Eye AF mode has become a must-have feature for many photographers in recent years. Manufacturers eager to offer the functionality have been steadfast in releasing firmware updates to their flagship cameras, bringing Eye AF to their existing camera range.
They have Sony to thank for this demand. Eye AF isn’t actually such a recent development. Sony first introduced Eye AF functionality all the way back in 2013 – almost the Palaeolithic Era in terms of digital camera technology.
But Eye AF only really became something photographers became excited about when it was made to work in continuous AF (C-AF) mode with the A9. The difference was that when Eye AF is active, it enables the camera to identify an eye in the scene and focus on it. But in C-AF mode it will track your subject’s eye around the frame and keep it sharp.
Before we discuss which Sony cameras have Eye AF, lets briefly explain how to activate it.
How to set up Sony Eye AF?
In brief, you can activate Sony’s Eye AF mode by simply opening the main menu and navigating to the 6th screen of the 1st tab (AF2). Then select Face/Eye AF Set (see image top).
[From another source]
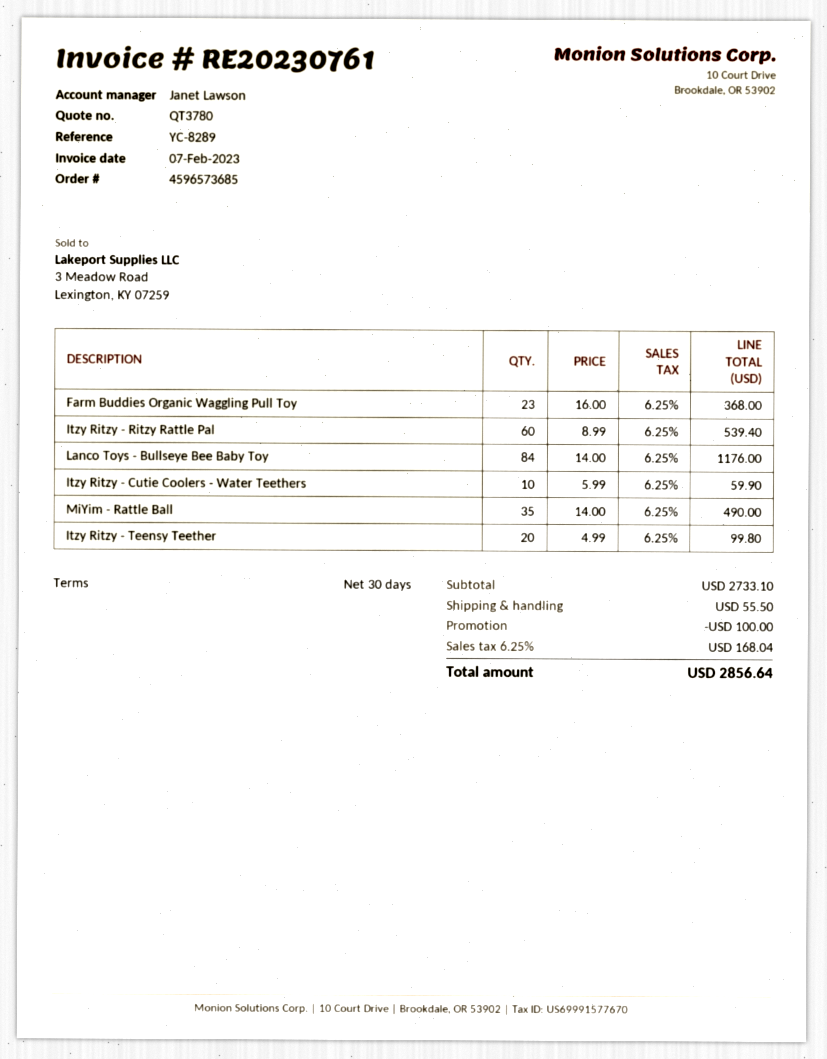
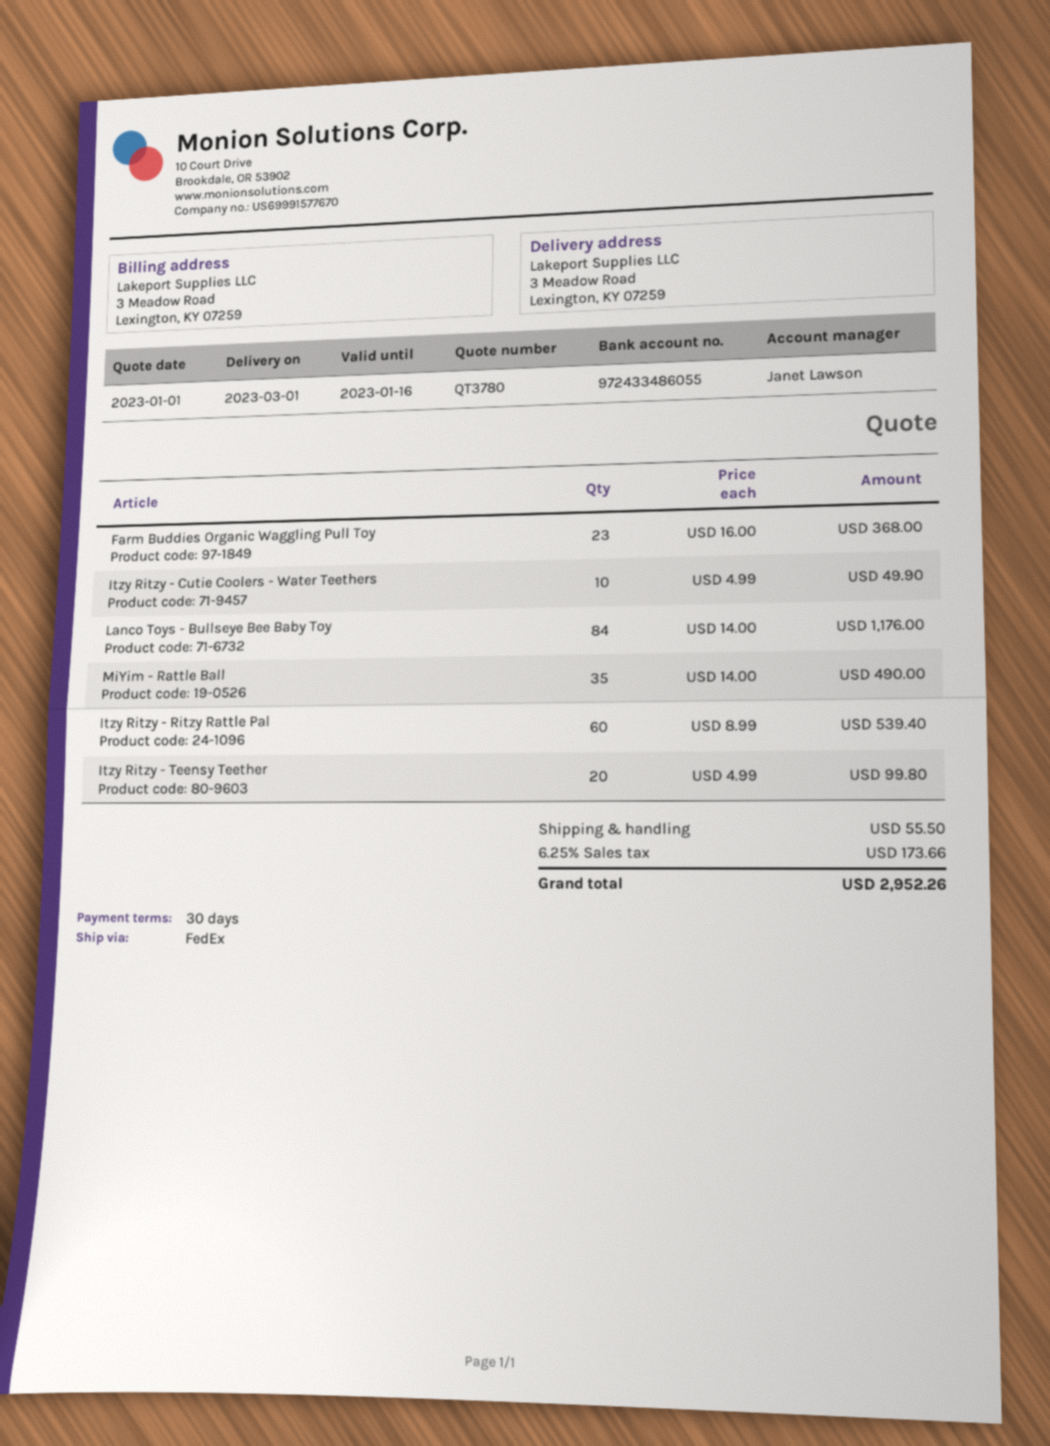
Itzy Ritzy - Cutie Coolers - Water Teethers: 10 x 5.99 = 59.90 -> 10 x 4.99 = 49.90
discount: 100.00 -> none
tax: 6.25% = 168.04 -> 6.25% = 173.66
total: 2856.64 -> 2952.26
For a more in-depth explanation of the different ways you can set up and use Eye AF, we’ve got a good tutorial here on how to set up Sony’s Eye AF and Animal Eye AF modes. For a deeper dive into the many different camera types and features available, check out our range of camera buying guides.
Which Sony cameras feature Eye AF mode?
Sony A9 II
- Camera type: Full-frame mirrorless
- Sensor: Stacked 24-megapixel full-frame sensor
- Lens mount: FE
- Autofocus: 693-point phase detection AF system, with 425 contrast AF points
- Maximum continuous shooting rate: 20fps
- Maximum video resolution: 4K
- Viewfinder: 0.5-inch electronic viewfinder, 3,6m-dot, 100% coverage
- Screen: 3-inch, 1.4m-dot, tilting, touch-sensitive
- Connectivity: Built-in 1000BASE-T Ethernet terminal
The Sony A9 II retains the same stacked 24-megapixel full-frame sensor as its predecessor, the A9. However, thanks to the addition of Sony’s uprated Bionz X processor, it has faster more precise operation.
The A9 II also retains the A9’s much-lauded 693-point phase detection AF system, which also includes 425 contrast AF points. It also incorporates Sony’s Real Time Eye-AF, Real Time Tracking and Fast Hybrid Focusing modes.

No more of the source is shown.